Change detection data
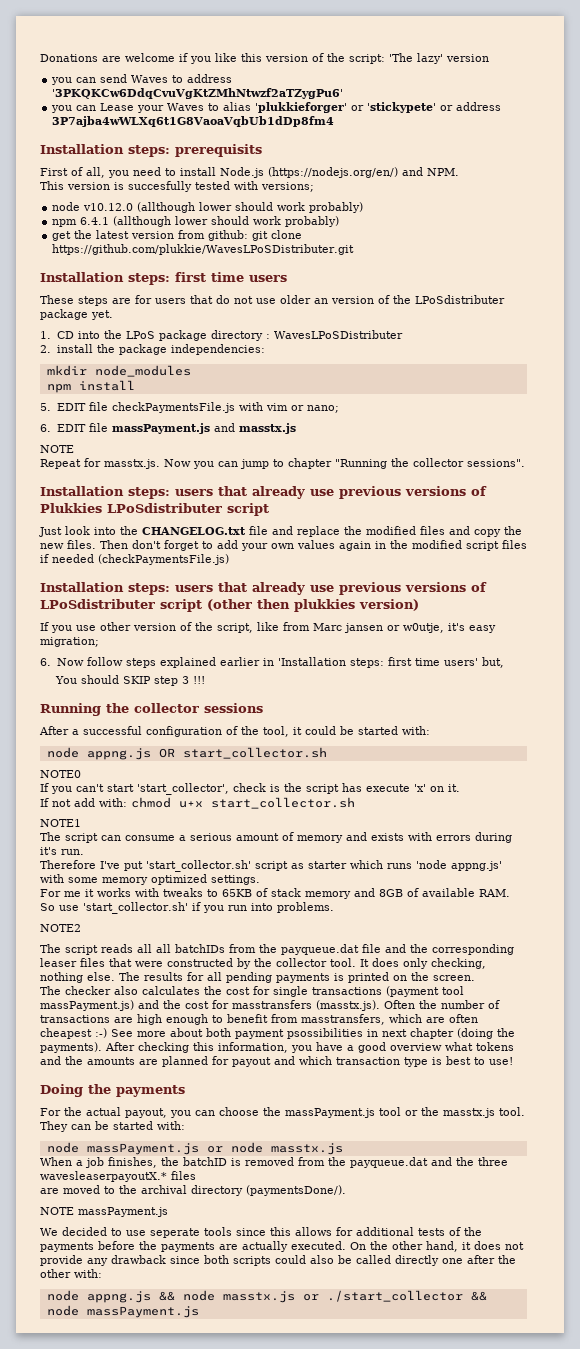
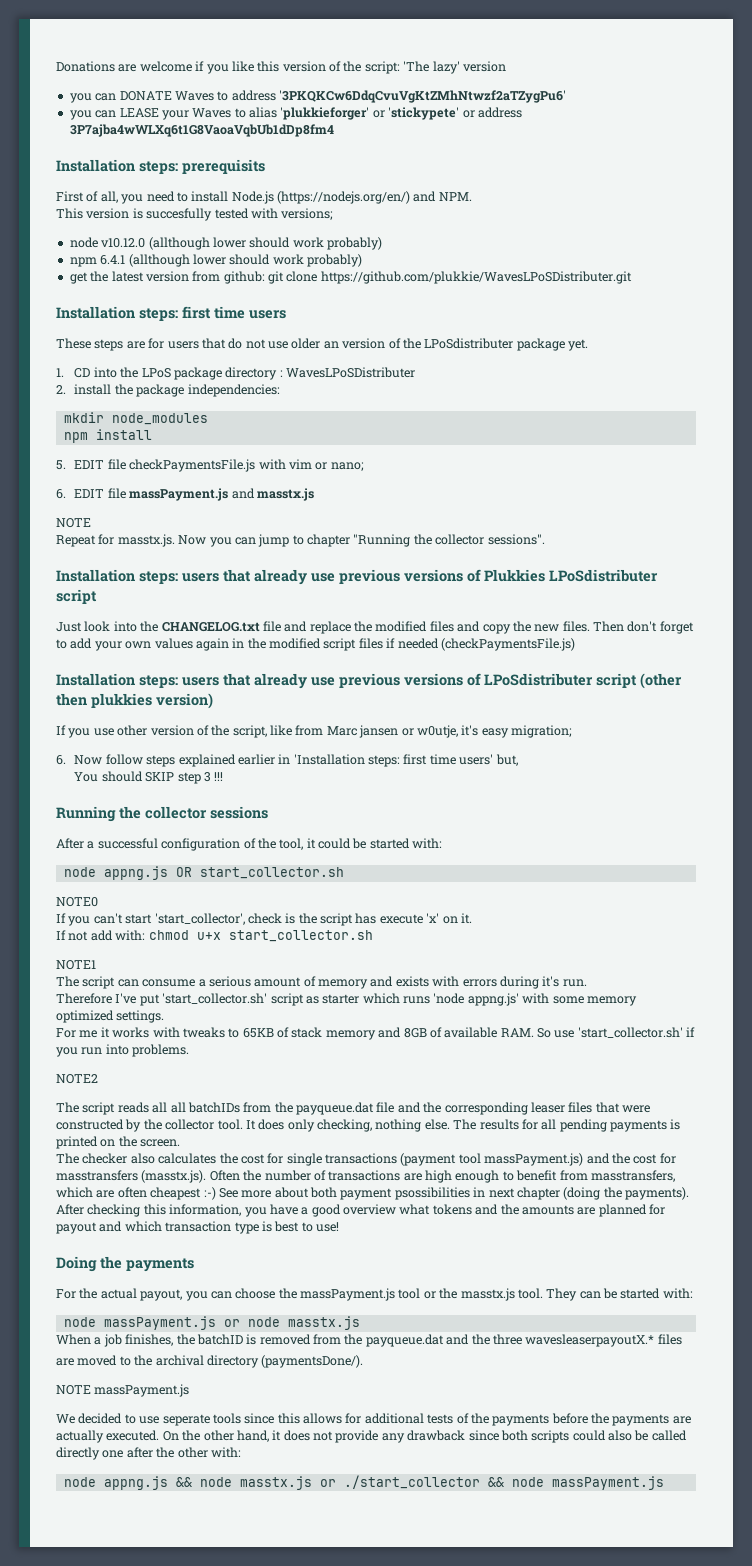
[100,74,128,83] send -> [119,91,172,101] DONATE
[100,103,135,111] Lease -> [119,108,159,118] LEASE

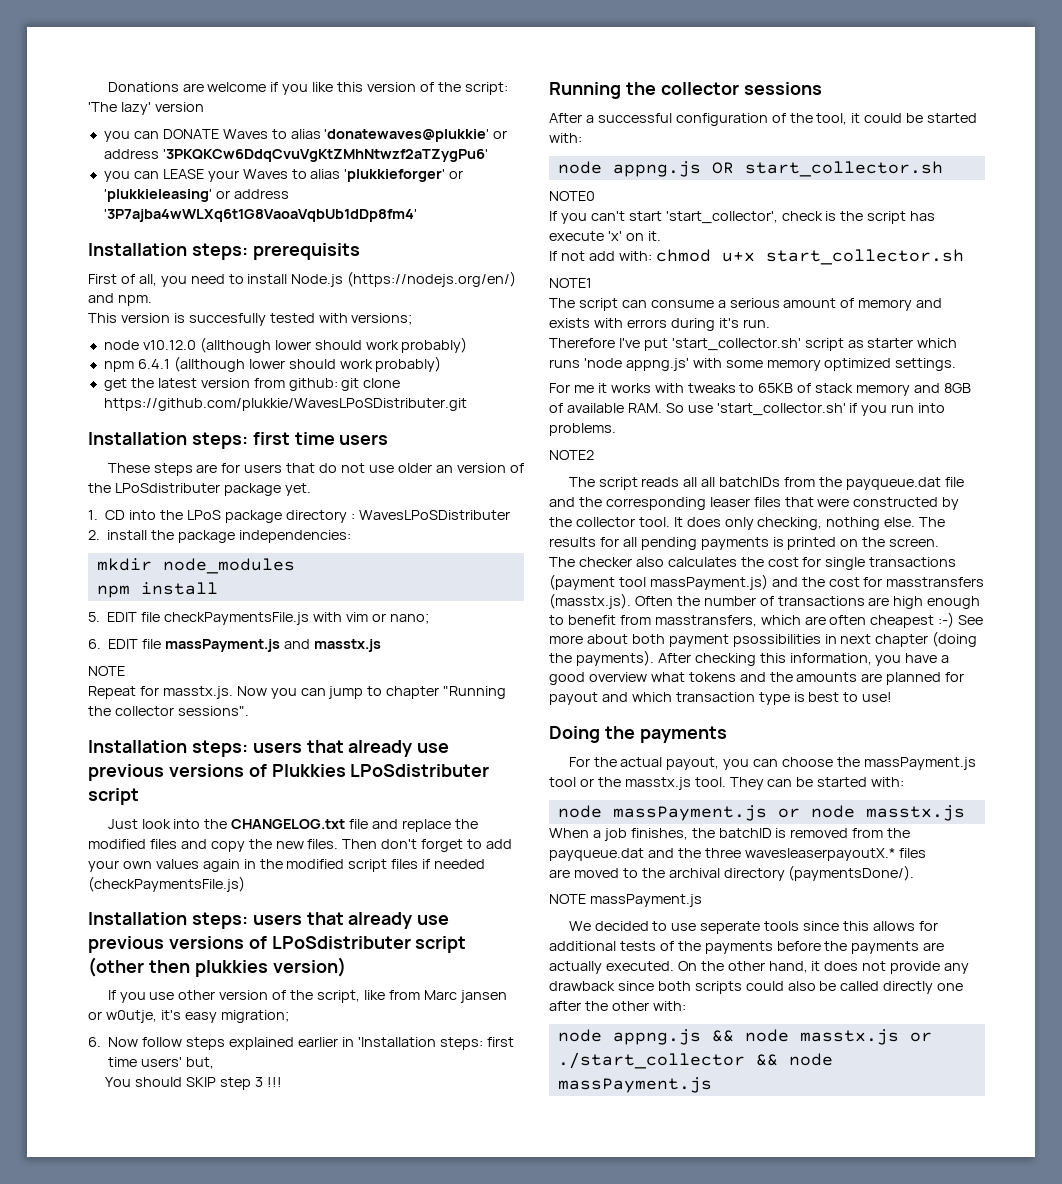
(229, 96) none -> [290,129,508,142] alias 'donatewaves@plukkie' or
[388,107,522,120] [69,124,334,137] 'stickypete' or address 3P7ajba4wWLXq6t1G8VaoaVqbUb1dDp8fm4 -> [103,189,289,202] [103,209,417,222] 'plukkieleasing' or address '3P7ajba4wWLXq6t1G8VaoaVqbUb1dDp8fm4'
[438,192,472,201] NPM. -> [117,295,152,306] npm.

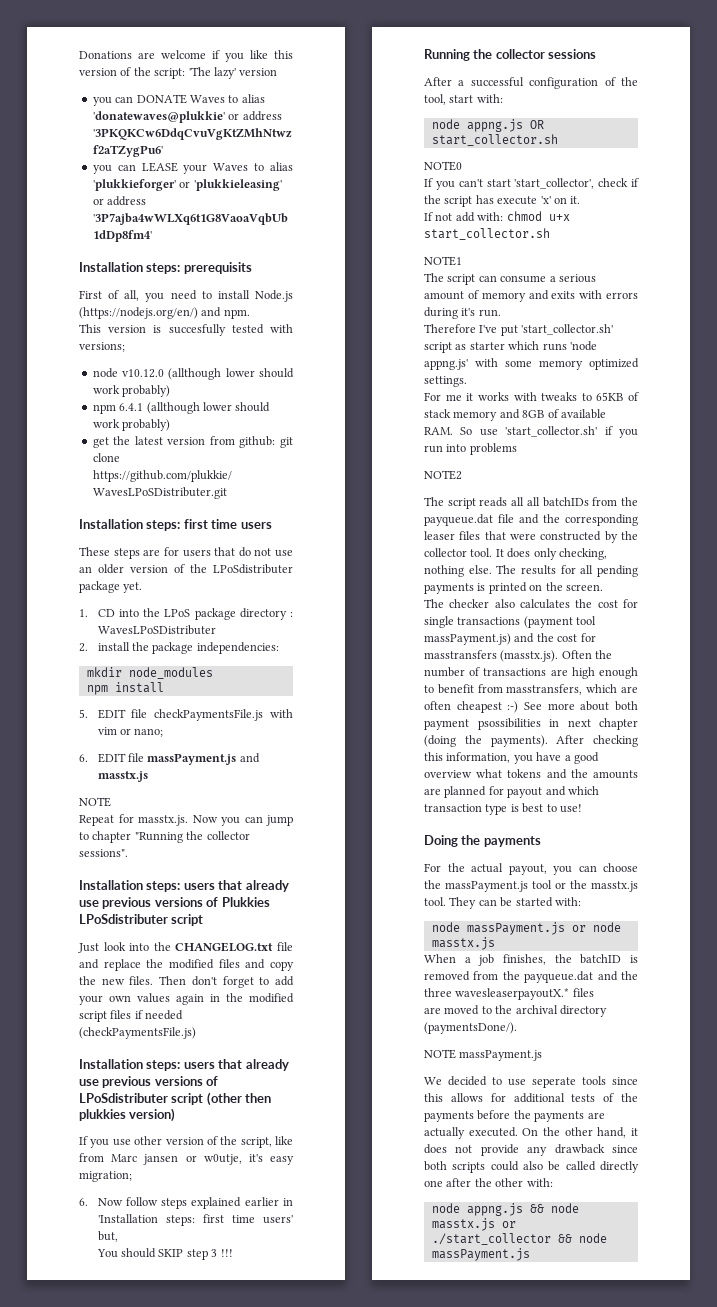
[397,463,453,473] older an -> [79,564,124,574] an older
[851,113,978,123] it could be started -> [449,95,474,103] start
[825,211,837,221] is -> [631,178,639,187] if
[549,318,590,328] exists -> [551,291,576,299] exits
[549,423,616,436] problems. -> [469,443,517,455] problems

● **Required work**
From the line holding "[438,192,472,201] NPM. ->" down to the final line of the entries above, print every line exactly. Pictures do not go in.

● **Response below**
[438,192,472,201] NPM. -> [117,295,152,306] npm.

[397,463,453,473] older an -> [79,564,124,574] an older
[851,113,978,123] it could be started -> [449,95,474,103] start
[825,211,837,221] is -> [631,178,639,187] if
[549,318,590,328] exists -> [551,291,576,299] exits
[549,423,616,436] problems. -> [469,443,517,455] problems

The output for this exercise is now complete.